In a rough sense, we define the tensor product as the obvious bilinear binary operator $\otimes$ such that we can write things like:$$\big(\langle a|~\otimes\langle b|\big) ~\big(X \otimes Y\big)~\big(|c\rangle \otimes |d\rangle\big) = \langle a |X|c\rangle\langle b|Y|d\rangle.$$You might implement this in a programming language with whatever tuple or pair operators you have available: however we have one big nuance, which is that we want to make this into a new vector space atop the field $\mathbb C$, and therefore this operator $\otimes$ injects into a smaller part of a larger space. So we can define basis elements like $|01\rangle = |0\rangle \otimes |1\rangle$ for the space, but please be aware that while you can use linearity make sense of e.g. $$\big(a |0\rangle + b |1\rangle\big) \otimes \big(c |0\rangle + d |1\rangle\big) = ac |00\rangle + ad |01\rangle + bc |10\rangle + bd |11\rangle,$$you cannot in general go from an arbitrary vector $\alpha|00\rangle + \beta|01\rangle + \gamma |10\rangle + \delta |11\rangle$ in this new space on the right, back to a separated version as you see on the left. (A criterion: notice that for the separable states $\alpha\delta = \beta\gamma = abcd$; you can do it therefore when this "determinant" $\alpha\delta-\beta\gamma$ vanishes.)

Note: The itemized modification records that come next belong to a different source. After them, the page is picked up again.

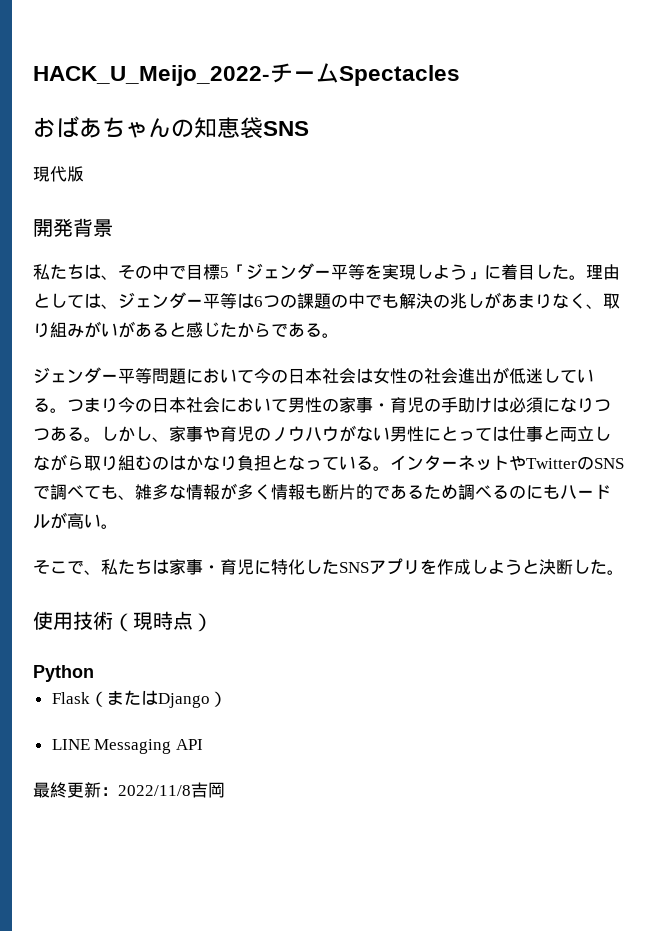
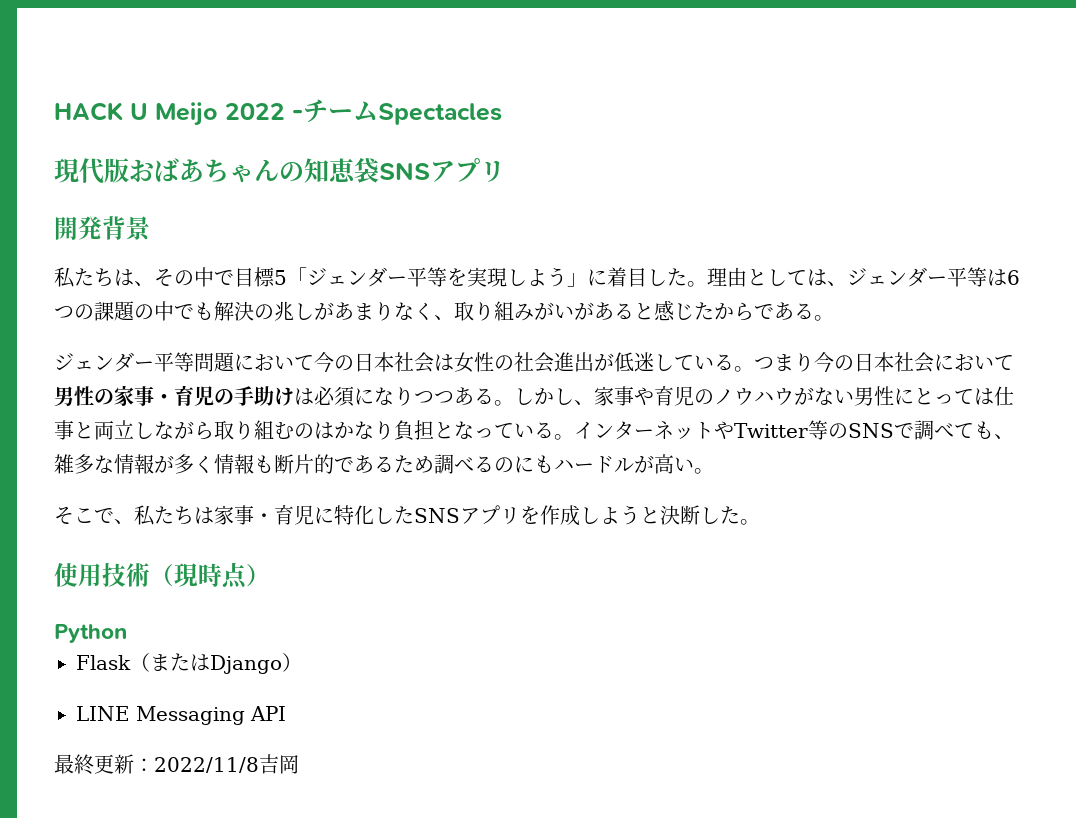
- HACK_U_Meijo_2022-チームSpectacles
+ HACK U Meijo 2022 -チームSpectacles
- おばあちゃんの知恵袋SNS
- 現代版
+ 現代版おばあちゃんの知恵袋SNSアプリ
- インターネットやTwitterのSNSで調べても、雑多な情報が多く情報も断片的であるため調べるのにもハードルが高い。
+ インターネットやTwitter等のSNSで調べても、雑多な情報が多く情報も断片的であるため調べるのにもハードルが高い。

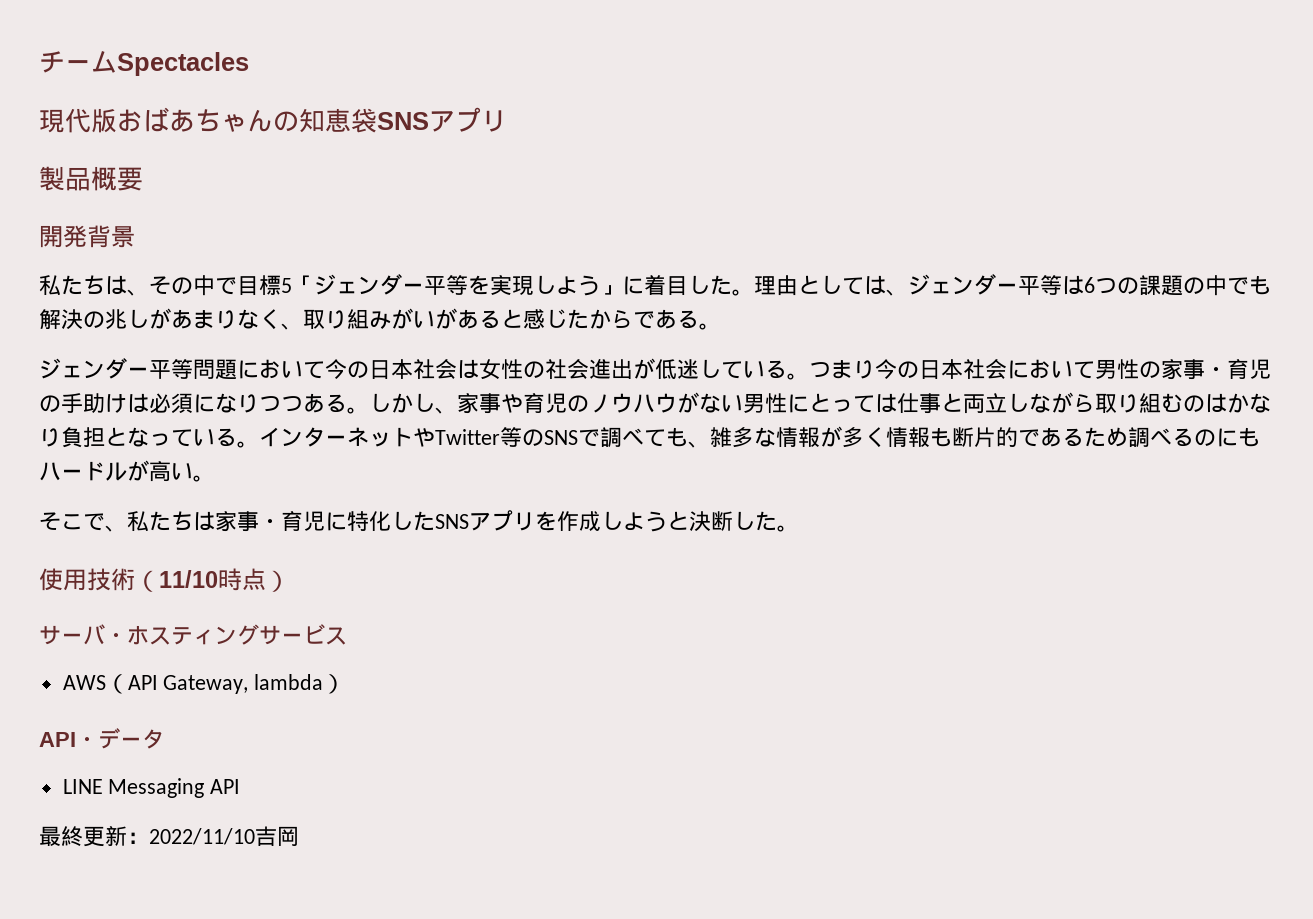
- HACK U Meijo 2022 -チームSpectacles
+ チームSpectacles
+ 製品概要
- 使用技術（現時点）
+ 使用技術（11/10時点）
- Python
- Flask（またはDjango）
+ サーバ・ホスティングサービス
+ AWS（API Gateway, lambda）
+ API・データ
- 最終更新：2022/11/8吉岡
+ 最終更新：2022/11/10吉岡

Similarly to the basis states, we can expand the operator states in terms of their basis matrix elements like $|01\rangle\langle 11|,$ and that gives us the full space of possible operators and vectors in the space.
How can I concretely represent this?
Well I notice that your "intuitive" approach appears to be to combine the two vectors into another big vector, so you take the pair ([1, 0], [0, 1]) which would represent $|01\rangle$ and represent it as the vector [1, 0, 0, 1]. This has a certain elegance at first because it means that your tensor product of operators looks like:$$X \otimes Y = \begin{bmatrix}X & 0\\ 0 & Y\end{bmatrix}.$$However, what do you notice about the vector [a, b, c, d]?
It is always separable into ([a, b], [c, d]). D'oh! We can't express entanglement in this language without storing explicit linear combinations of vectors.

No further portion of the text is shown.